Required work: From the line with "subtotal: 1203.00 -> 842.00" to the end of the data below, restate each line word for word, both ends included, without the pictures.

*** Information ***

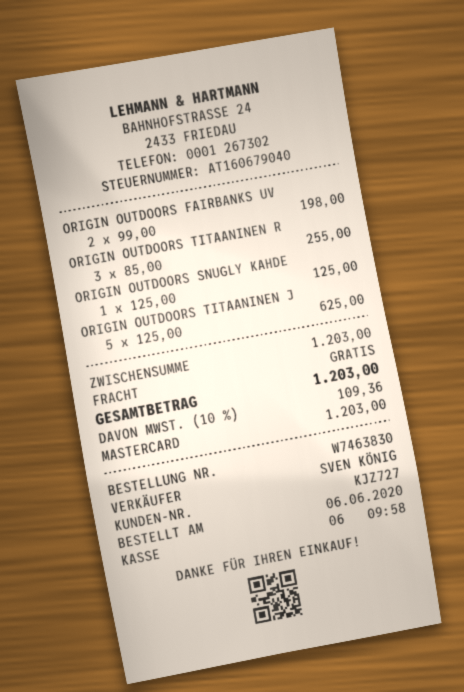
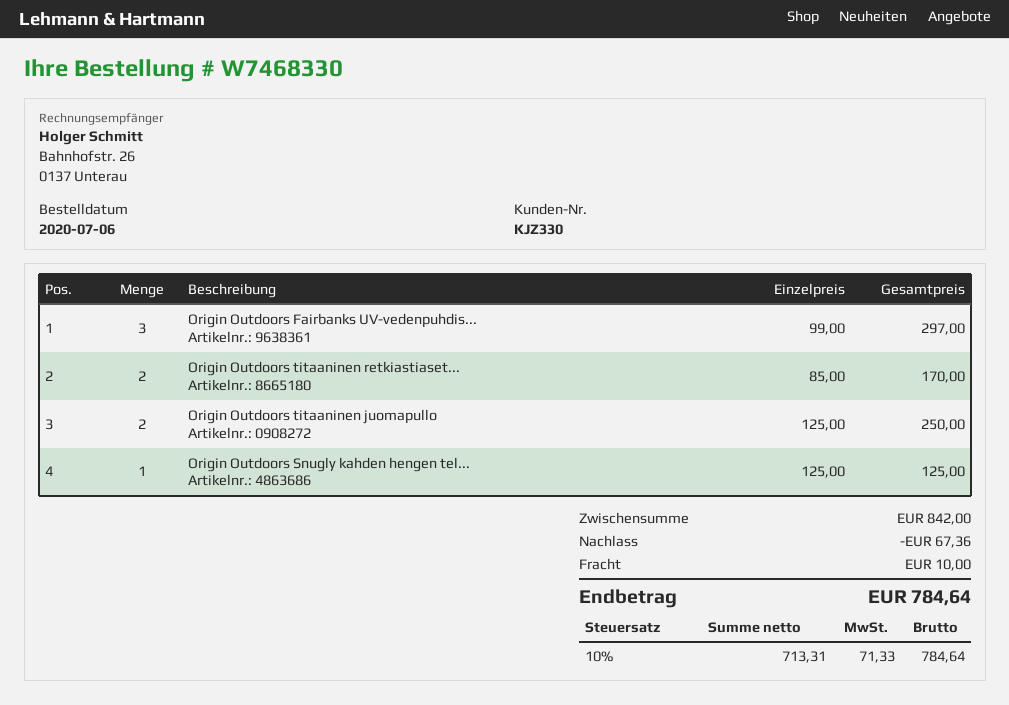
order number: W7463830 -> W7468330
order date: 2020-06-06 -> 2020-07-06
customer number: KJZ727 -> KJZ330
ORIGIN OUTDOORS FAIRBANKS UV: 2 x 99.00 = 198.00 -> 3 x 99.00 = 297.00
ORIGIN OUTDOORS TITAANINEN R: 3 x 85.00 = 255.00 -> 2 x 85.00 = 170.00
ORIGIN OUTDOORS TITAANINEN J: 5 x 125.00 = 625.00 -> 2 x 125.00 = 250.00
subtotal: 1203.00 -> 842.00
discount: none -> 67.36
shipping: 0.00 -> 10.00
tax: 10% = 109.36 -> 10% = 71.33
total: 1203.00 -> 784.64

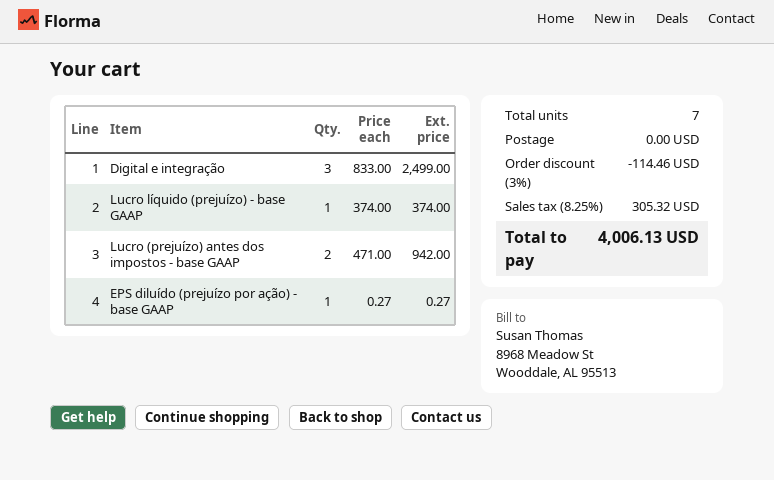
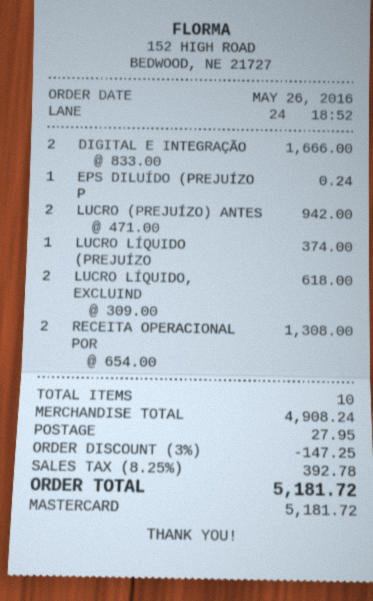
Digital e integração: 3 x 833.00 = 2499.00 -> 2 x 833.00 = 1666.00
EPS diluído (prejuízo por ação) - base GAAP: 1 x 0.27 = 0.27 -> 1 x 0.24 = 0.24
LUCRO LÍQUIDO, EXCLUIND: none -> 2 x 309.00 = 618.00
RECEITA OPERACIONAL POR: none -> 2 x 654.00 = 1308.00
total quantity: 7 -> 10
discount: 3% = 114.46 -> 3% = 147.25
shipping: 0.00 -> 27.95
tax: 8.25% = 305.32 -> 8.25% = 392.78
total: 4006.13 -> 5181.72

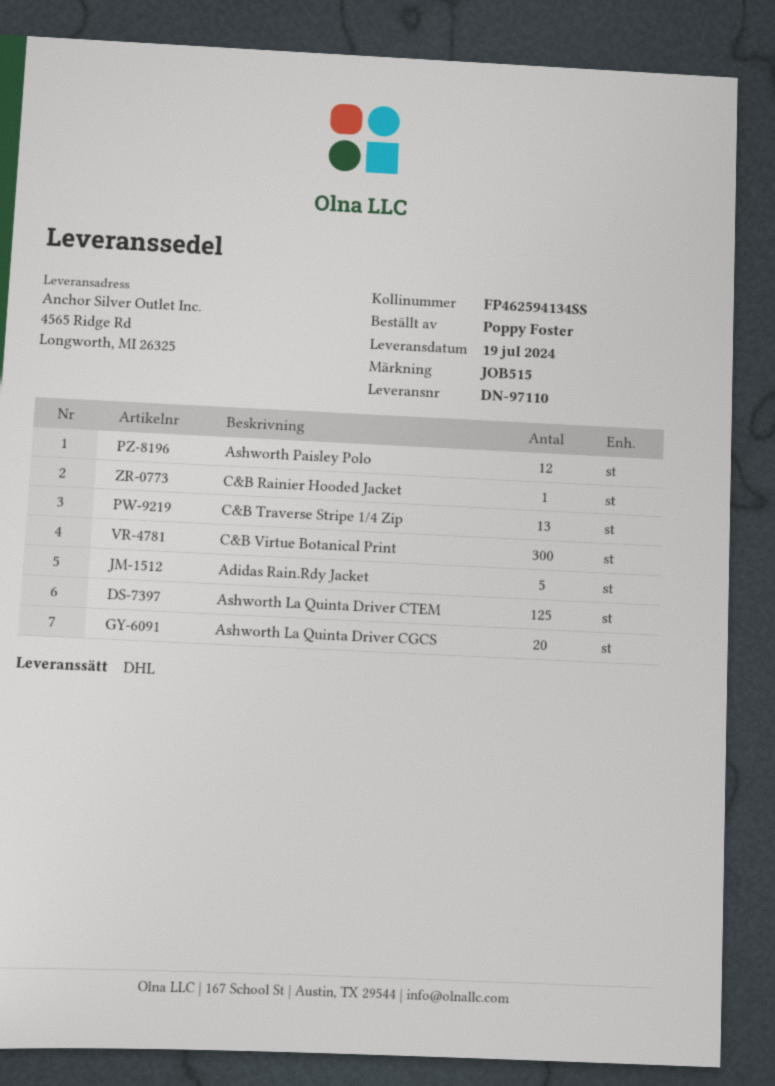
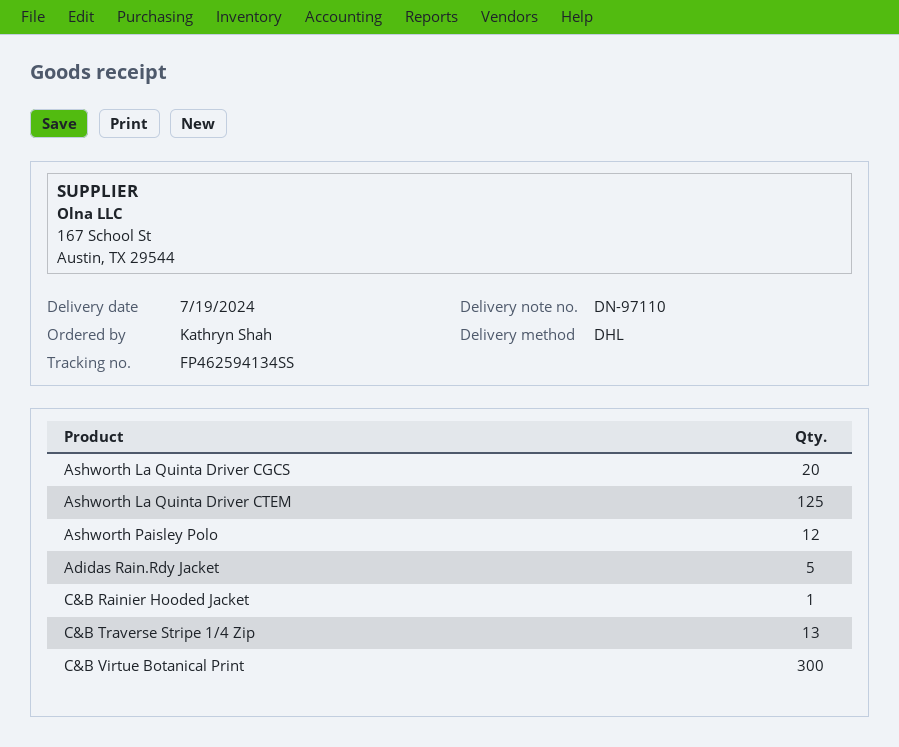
ordered by: Poppy Foster -> Kathryn Shah

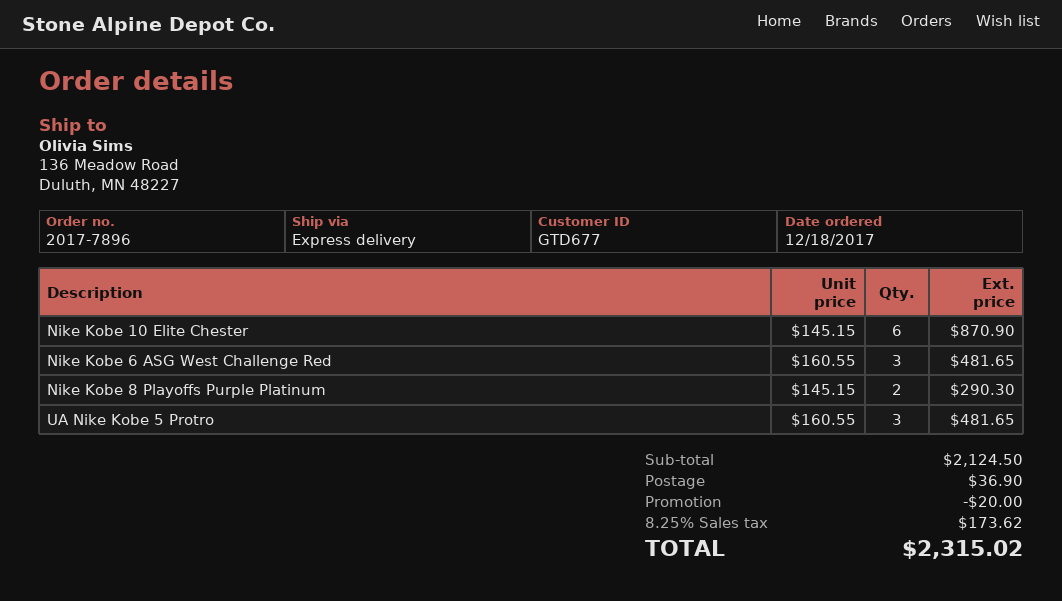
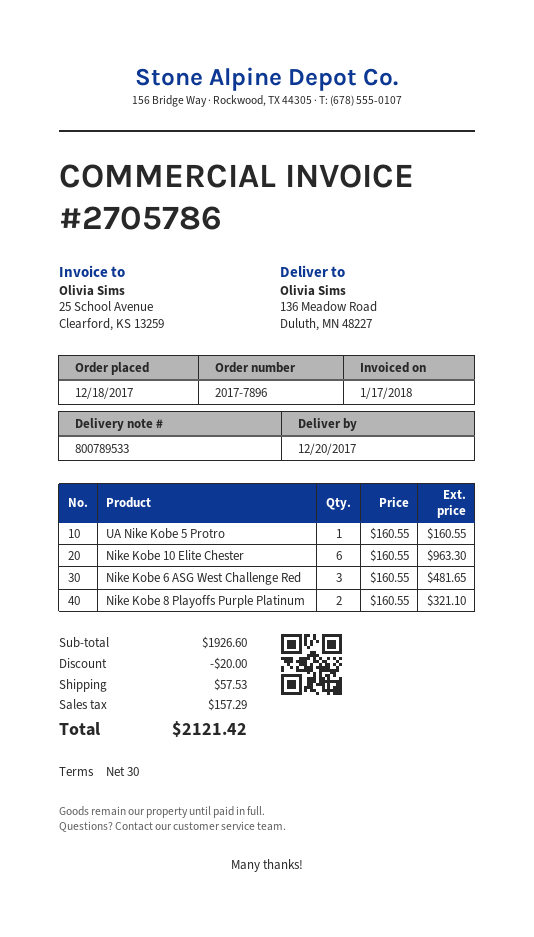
Nike Kobe 10 Elite Chester: 6 x 145.15 = 870.90 -> 6 x 160.55 = 963.30
Nike Kobe 8 Playoffs Purple Platinum: 2 x 145.15 = 290.30 -> 2 x 160.55 = 321.10
UA Nike Kobe 5 Protro: 3 x 160.55 = 481.65 -> 1 x 160.55 = 160.55
subtotal: 2124.50 -> 1926.60
shipping: 36.90 -> 57.53
tax: 173.62 -> 157.29
total: 2315.02 -> 2121.42

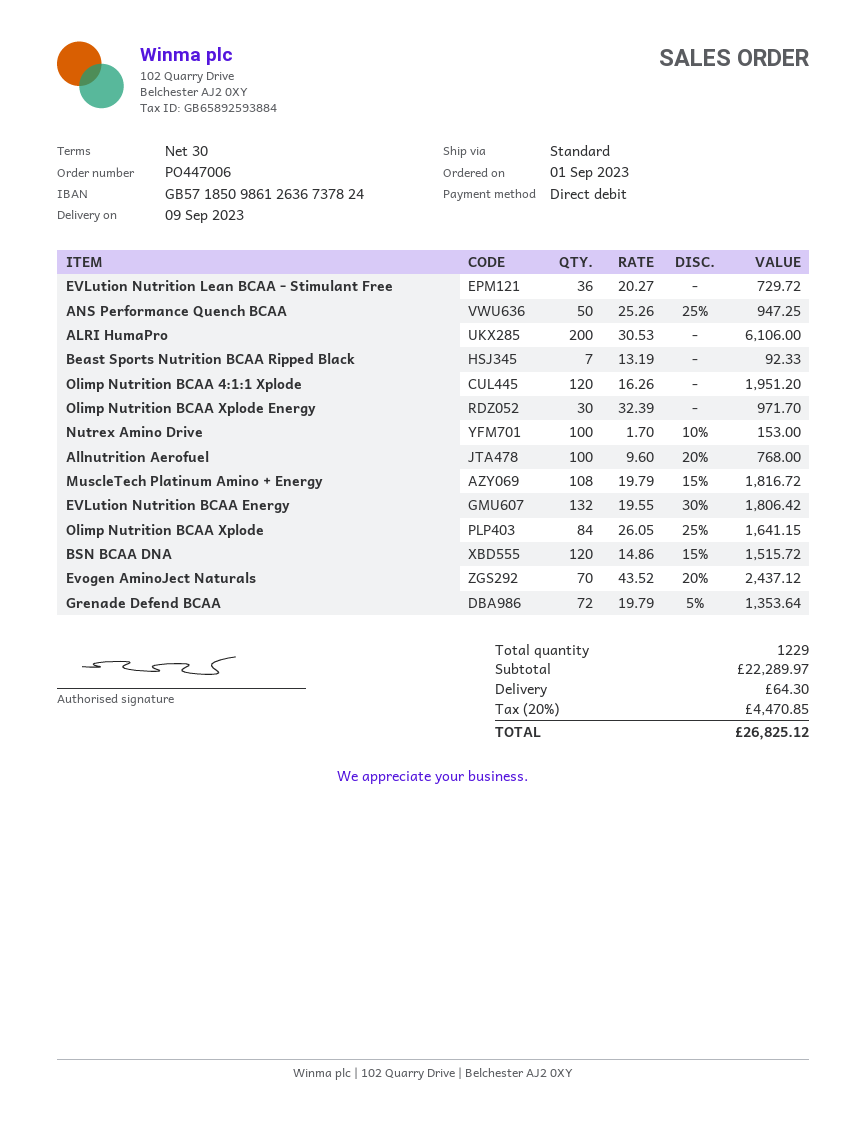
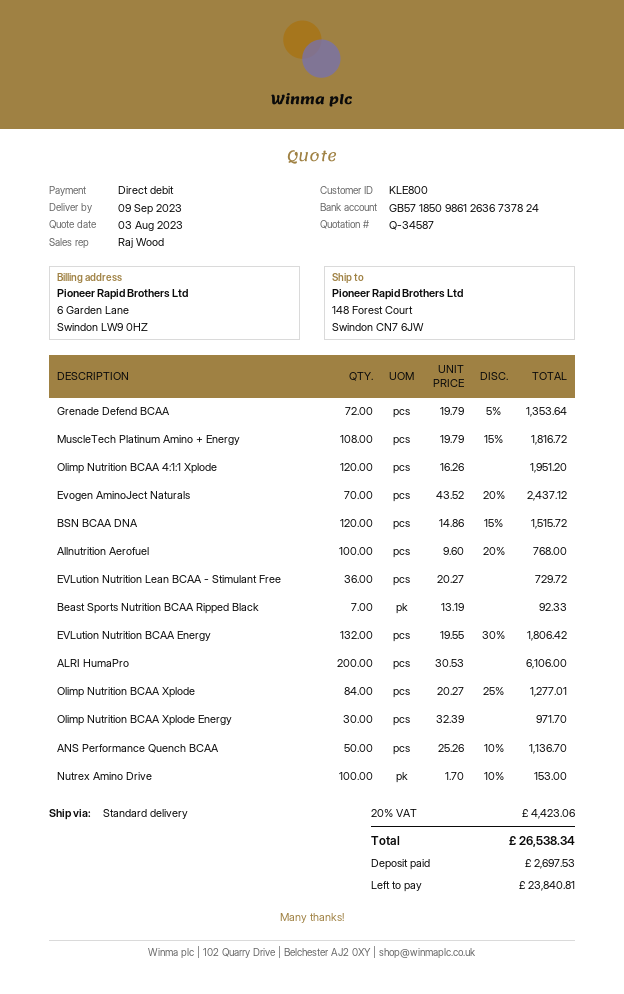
ANS Performance Quench BCAA: 50 x 25.26 - 25% = 947.25 -> 50 x 25.26 - 10% = 1136.70
Olimp Nutrition BCAA Xplode: 84 x 26.05 - 25% = 1641.15 -> 84 x 20.27 - 25% = 1277.01
shipping: 64.30 -> none
tax: 20% = 4470.85 -> 20% = 4423.06
total: 26825.12 -> 26538.34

***

Task result:
subtotal: 1203.00 -> 842.00
discount: none -> 67.36
shipping: 0.00 -> 10.00
tax: 10% = 109.36 -> 10% = 71.33
total: 1203.00 -> 784.64

Digital e integração: 3 x 833.00 = 2499.00 -> 2 x 833.00 = 1666.00
EPS diluído (prejuízo por ação) - base GAAP: 1 x 0.27 = 0.27 -> 1 x 0.24 = 0.24
LUCRO LÍQUIDO, EXCLUIND: none -> 2 x 309.00 = 618.00
RECEITA OPERACIONAL POR: none -> 2 x 654.00 = 1308.00
total quantity: 7 -> 10
discount: 3% = 114.46 -> 3% = 147.25
shipping: 0.00 -> 27.95
tax: 8.25% = 305.32 -> 8.25% = 392.78
total: 4006.13 -> 5181.72

ordered by: Poppy Foster -> Kathryn Shah

Nike Kobe 10 Elite Chester: 6 x 145.15 = 870.90 -> 6 x 160.55 = 963.30
Nike Kobe 8 Playoffs Purple Platinum: 2 x 145.15 = 290.30 -> 2 x 160.55 = 321.10
UA Nike Kobe 5 Protro: 3 x 160.55 = 481.65 -> 1 x 160.55 = 160.55
subtotal: 2124.50 -> 1926.60
shipping: 36.90 -> 57.53
tax: 173.62 -> 157.29
total: 2315.02 -> 2121.42

ANS Performance Quench BCAA: 50 x 25.26 - 25% = 947.25 -> 50 x 25.26 - 10% = 1136.70
Olimp Nutrition BCAA Xplode: 84 x 26.05 - 25% = 1641.15 -> 84 x 20.27 - 25% = 1277.01
shipping: 64.30 -> none
tax: 20% = 4470.85 -> 20% = 4423.06
total: 26825.12 -> 26538.34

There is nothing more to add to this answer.